The Russian AI market has officially moved past the phase of naive, back-of-the-envelope experimentation. It is time to face the facts: the chatbot hype has been replaced by cold, hard calculation. A study by Selectel and Apple Hills Digital confirms that nearly half of companies have already migrated their AI workloads to the cloud or plan to do so within the next 12 months. In a reality where top-tier hardware becomes obsolete in just two or three years, building an on-premise circuit is a gamble for the ultra-wealthy or the reckless; only 11% of respondents have opted for this path.

The Inference Economy: A Strategic Shift

Businesses have become noticeably more discerning. While the cloud was previously seen merely as a way to rent scarce GPUs, priorities have shifted. Access to specific accelerators is now critical for only 17% of customers. Far more important is the availability of pre-trained models (23%) and mature data management tools. The most popular strategy is the deployment of open-source solutions, chosen by 37% of companies. This approach allows for data security control and inference cost management without falling into the trap of proprietary system lock-in.

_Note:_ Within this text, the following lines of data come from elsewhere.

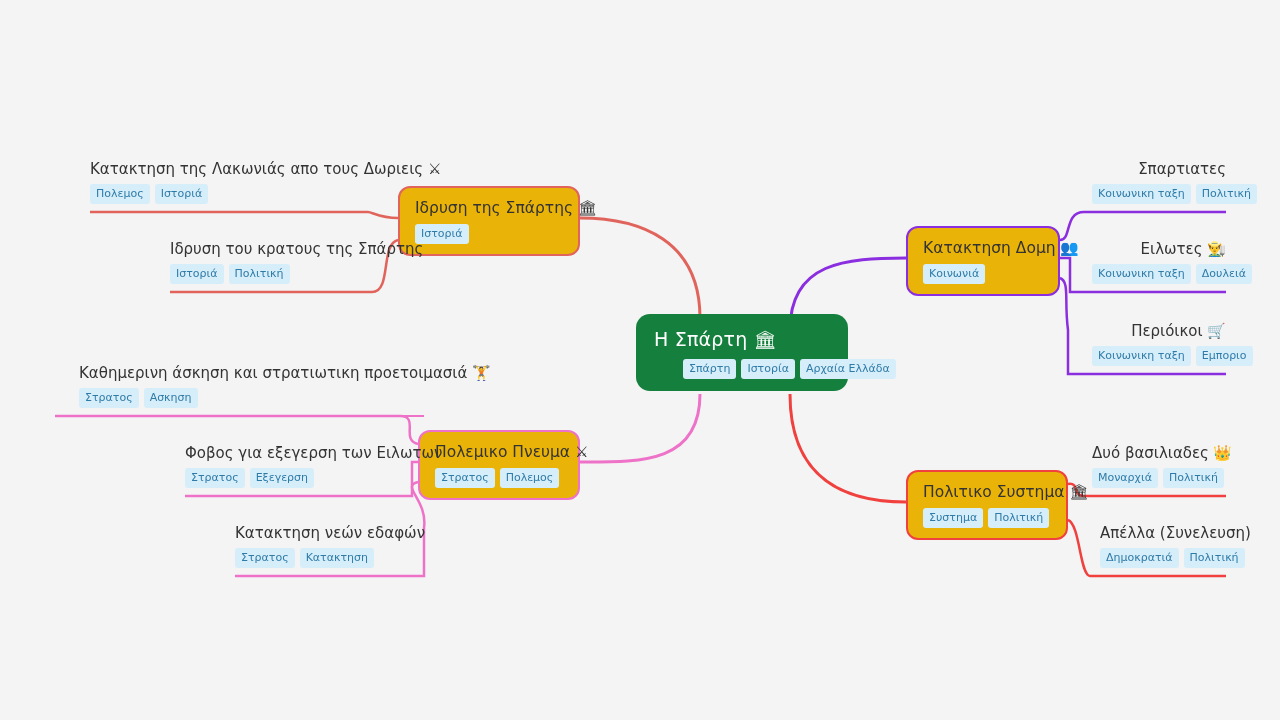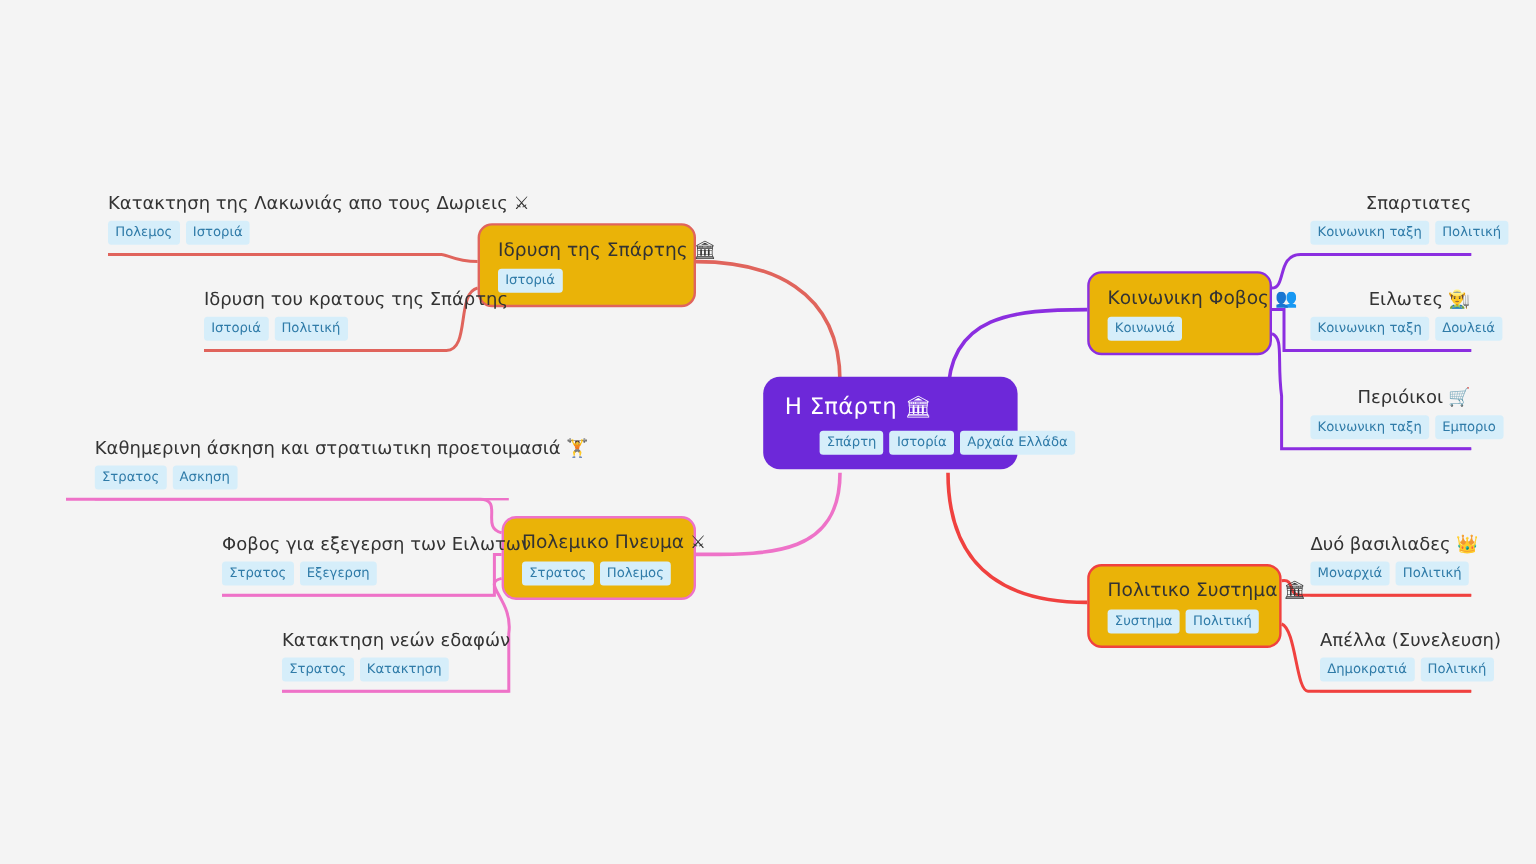--- a/index.html
+++ b/index.html
@@ -236,7 +236,7 @@
 
   <div class="node boxed purple" style="left:906px; top:226px; width:154px;">
     <div class="title">
-      <span>Κοινωνικη Φοβος</span>
+      <span>Κατακτηση Δομη</span>
       <span class="emoji">👥</span>
     </div>
     <div class="tags">

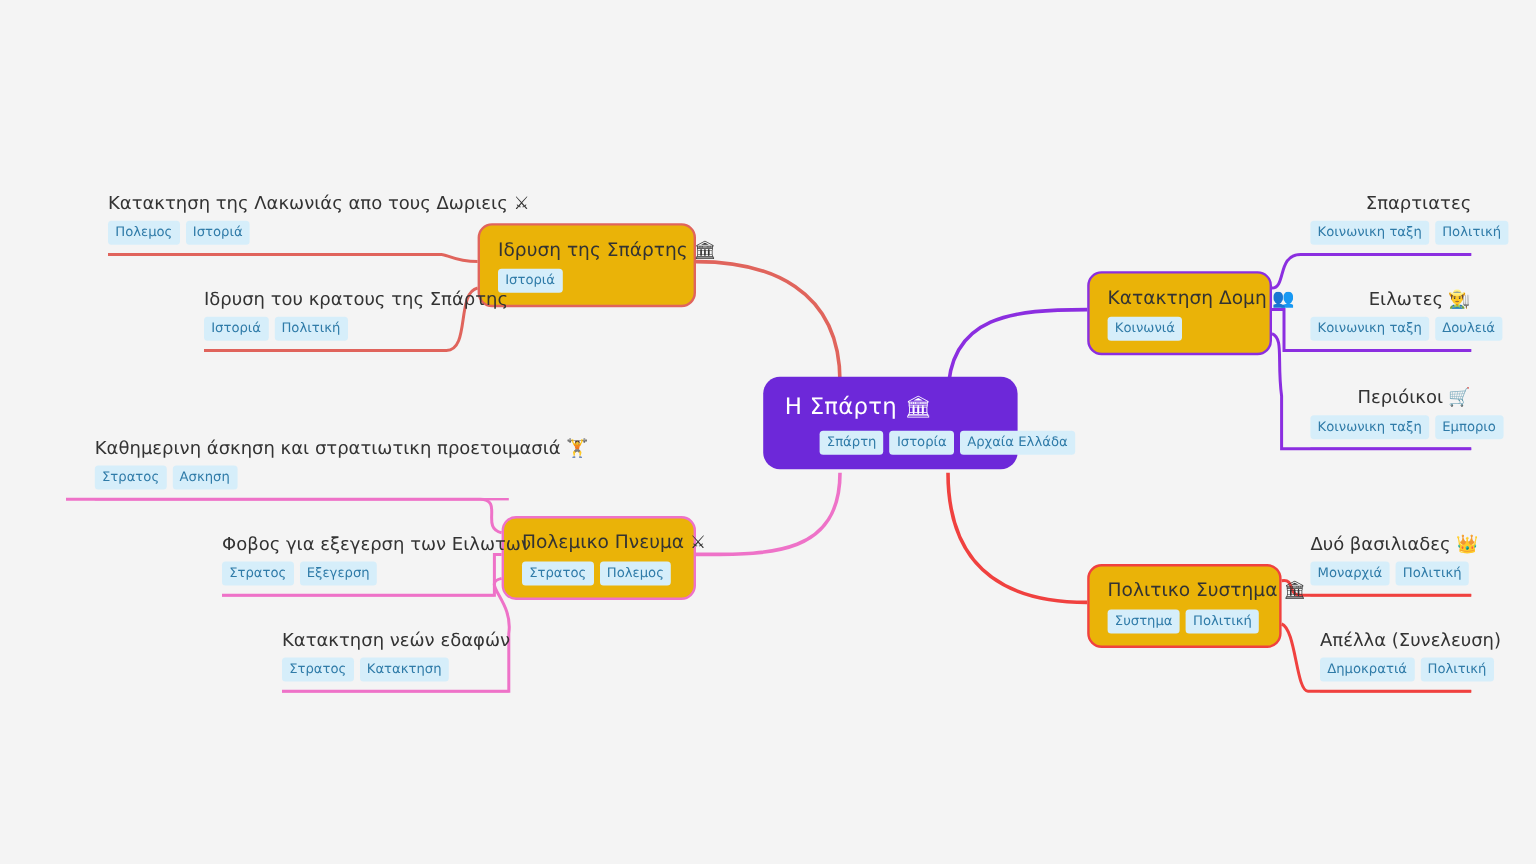--- a/index.html
+++ b/index.html
@@ -34,7 +34,7 @@
   }
   
   .root {
-    background: #6d28d9;
+    background: #15803d;
     border-radius: 14px;
     padding: 14px 18px 12px 18px;
     color: #ffffff;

"The cloud allows businesses to rapidly scale successful use cases and test different GPU types without the risk of getting stuck with redundant hardware," explains Alexander Tugov, Director of the AI Vertical at Selectel.

The Infrastructure Maneuver: From Pilots to Budgets

The mechanics of this shift are clear: companies are no longer buying "digital promises"; they are investing in flexibility. Nearly half of the market has already allocated real budgets for cloud-based AI, ensuring a surge in demand through 2024–2025. At the application level, this is manifesting as a transition from simple scripts to full-fledged AI agents and fine-tuned language models—each currently used by 27% of survey participants.

The only remaining question is whether domestic providers can handle the load when an army of pilot projects suddenly scales into full production. For now, the infrastructure race is gaining momentum, and the winner will not be the one who implemented a neural network first, but the one who learned to scale it effectively without breaking the bank.